* **Problem**
Any pictures in the records below must be left out when you repeat the lines from the line containing "none -> <span>交通诱导信息发布系统</span>" through the line containing "none -> <div>节目库</div>" exactly.
*** Opening Exercise input ***
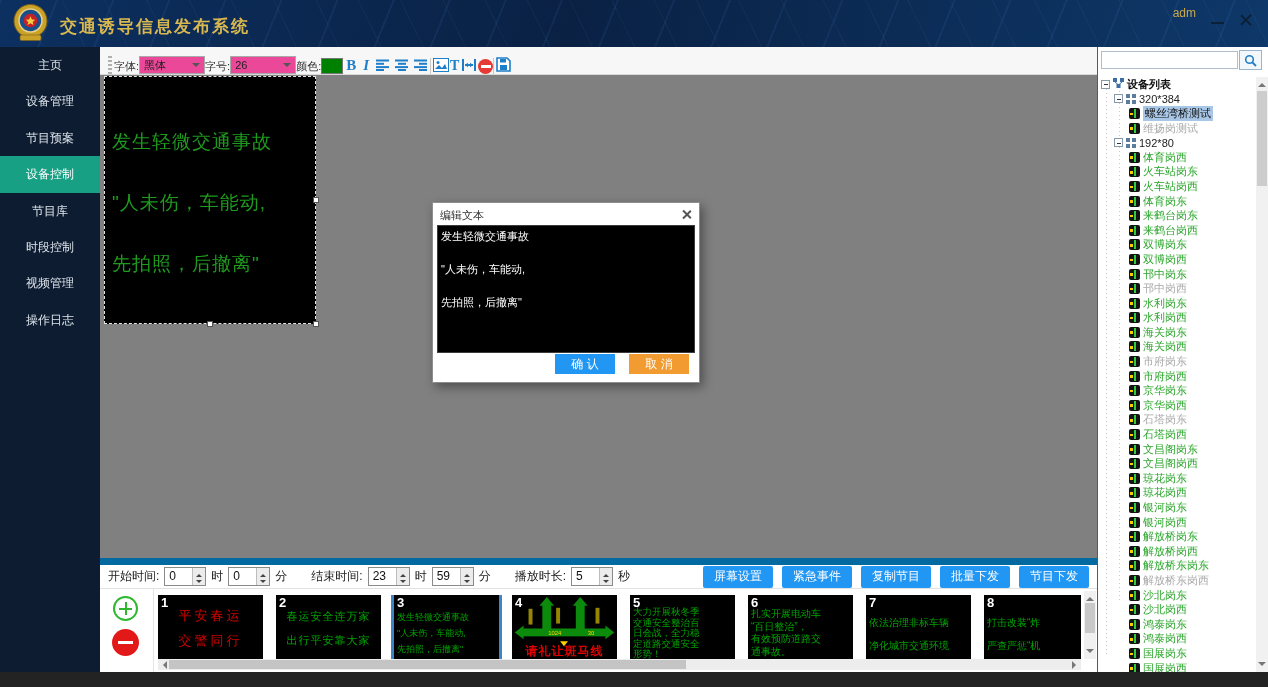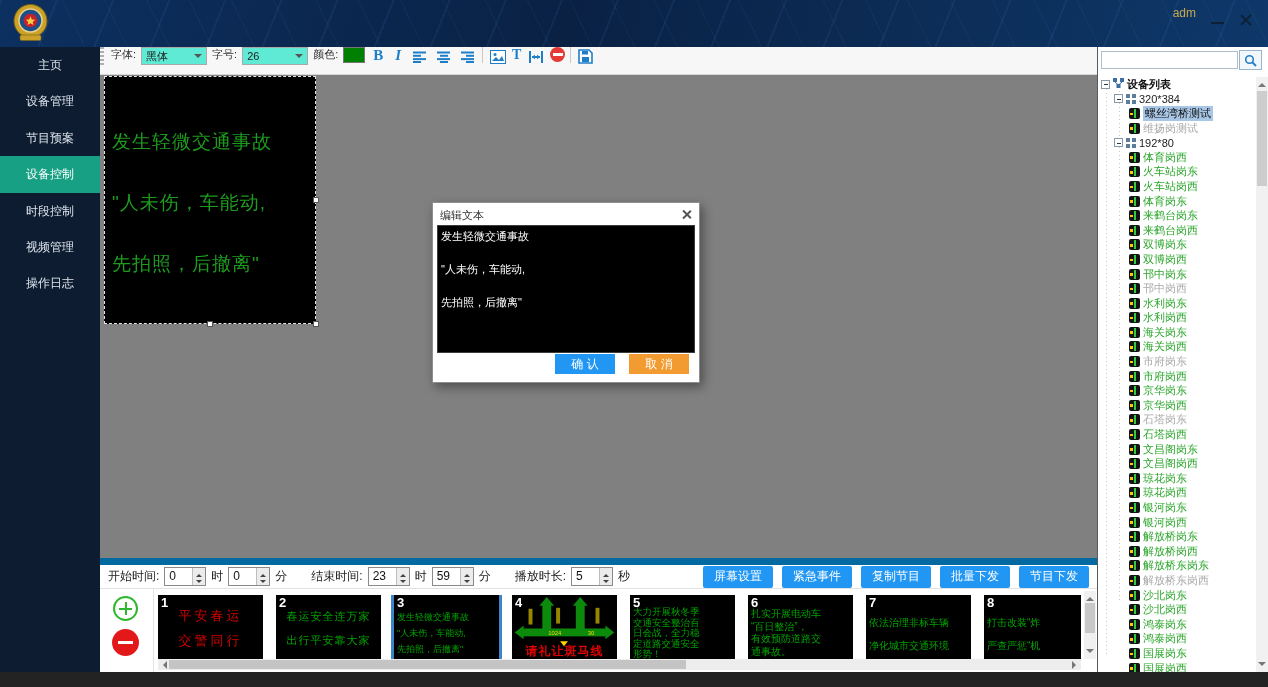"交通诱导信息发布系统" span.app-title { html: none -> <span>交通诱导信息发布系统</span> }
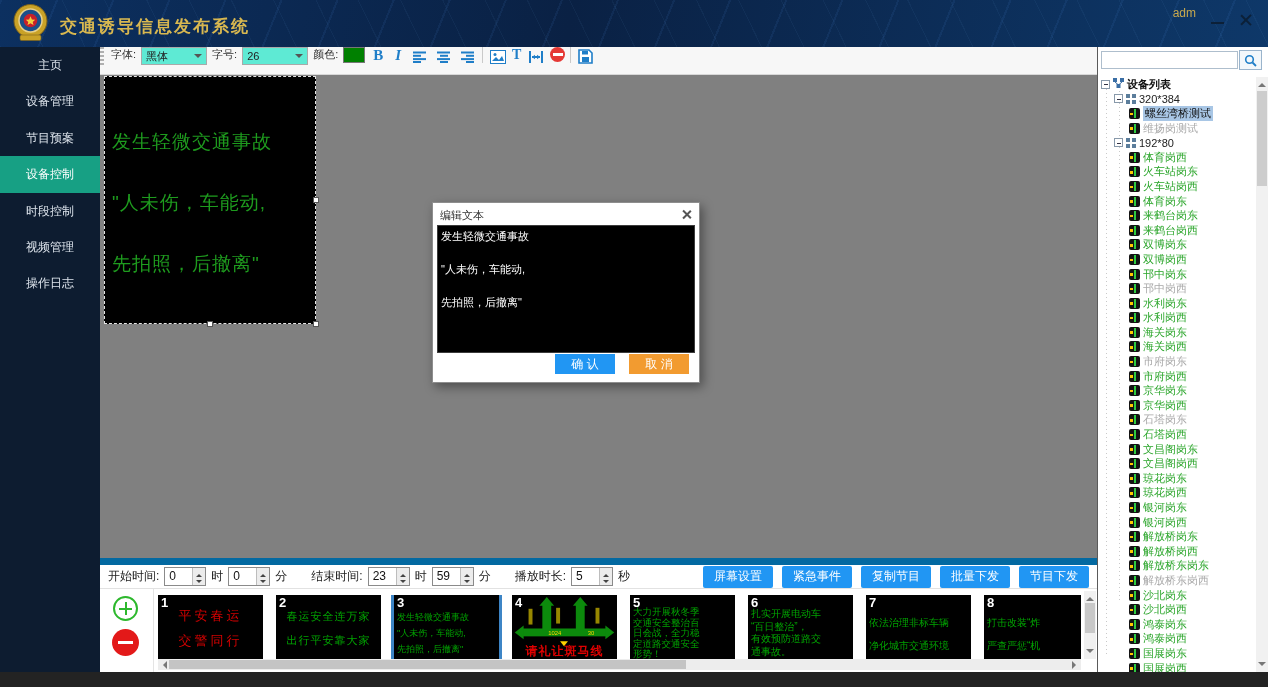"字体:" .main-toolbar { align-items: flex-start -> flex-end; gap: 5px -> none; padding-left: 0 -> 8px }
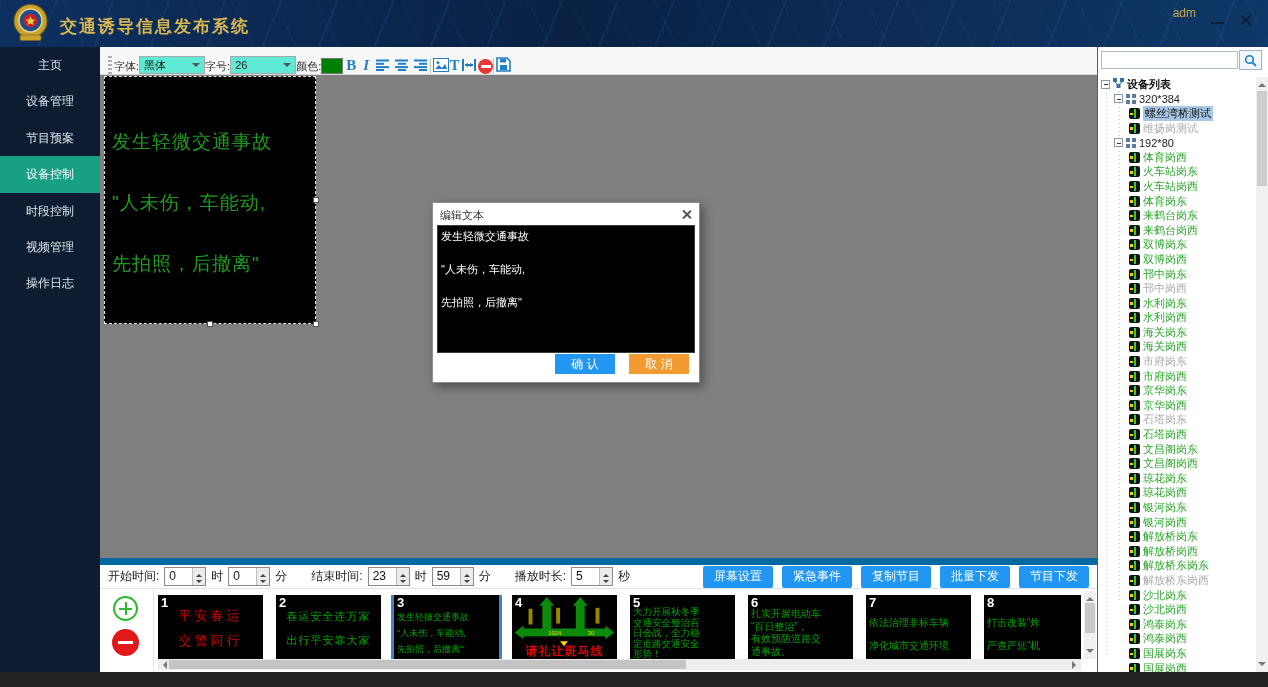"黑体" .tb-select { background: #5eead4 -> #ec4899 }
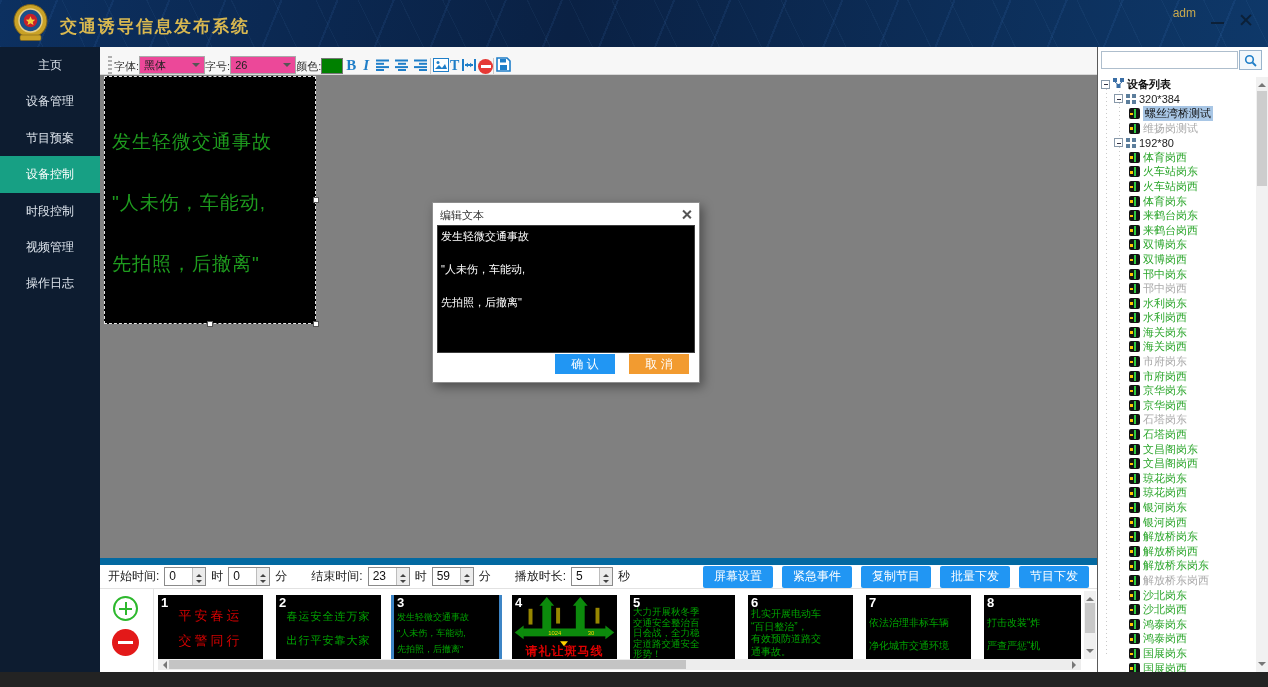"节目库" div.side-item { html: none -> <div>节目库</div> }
*** Closing Exercise input ***
*** Opening Exercise input ***
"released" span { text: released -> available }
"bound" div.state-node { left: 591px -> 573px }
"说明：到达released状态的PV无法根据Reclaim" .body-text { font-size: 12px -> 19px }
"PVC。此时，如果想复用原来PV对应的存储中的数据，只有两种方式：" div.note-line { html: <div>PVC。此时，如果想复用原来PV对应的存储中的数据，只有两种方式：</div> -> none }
*** Closing Exercise input ***
*** Opening Exercise input ***
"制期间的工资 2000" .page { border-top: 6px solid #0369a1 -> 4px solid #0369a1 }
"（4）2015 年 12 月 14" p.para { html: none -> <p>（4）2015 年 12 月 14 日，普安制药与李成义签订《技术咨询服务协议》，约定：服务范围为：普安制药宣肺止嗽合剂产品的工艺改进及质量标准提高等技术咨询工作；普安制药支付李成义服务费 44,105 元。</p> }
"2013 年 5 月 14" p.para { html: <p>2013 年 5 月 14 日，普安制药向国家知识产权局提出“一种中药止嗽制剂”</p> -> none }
*** Closing Exercise input ***
* **Exercise answer**
"交通诱导信息发布系统" span.app-title { html: none -> <span>交通诱导信息发布系统</span> }
"字体:" .main-toolbar { align-items: flex-start -> flex-end; gap: 5px -> none; padding-left: 0 -> 8px }
"黑体" .tb-select { background: #5eead4 -> #ec4899 }
"节目库" div.side-item { html: none -> <div>节目库</div> }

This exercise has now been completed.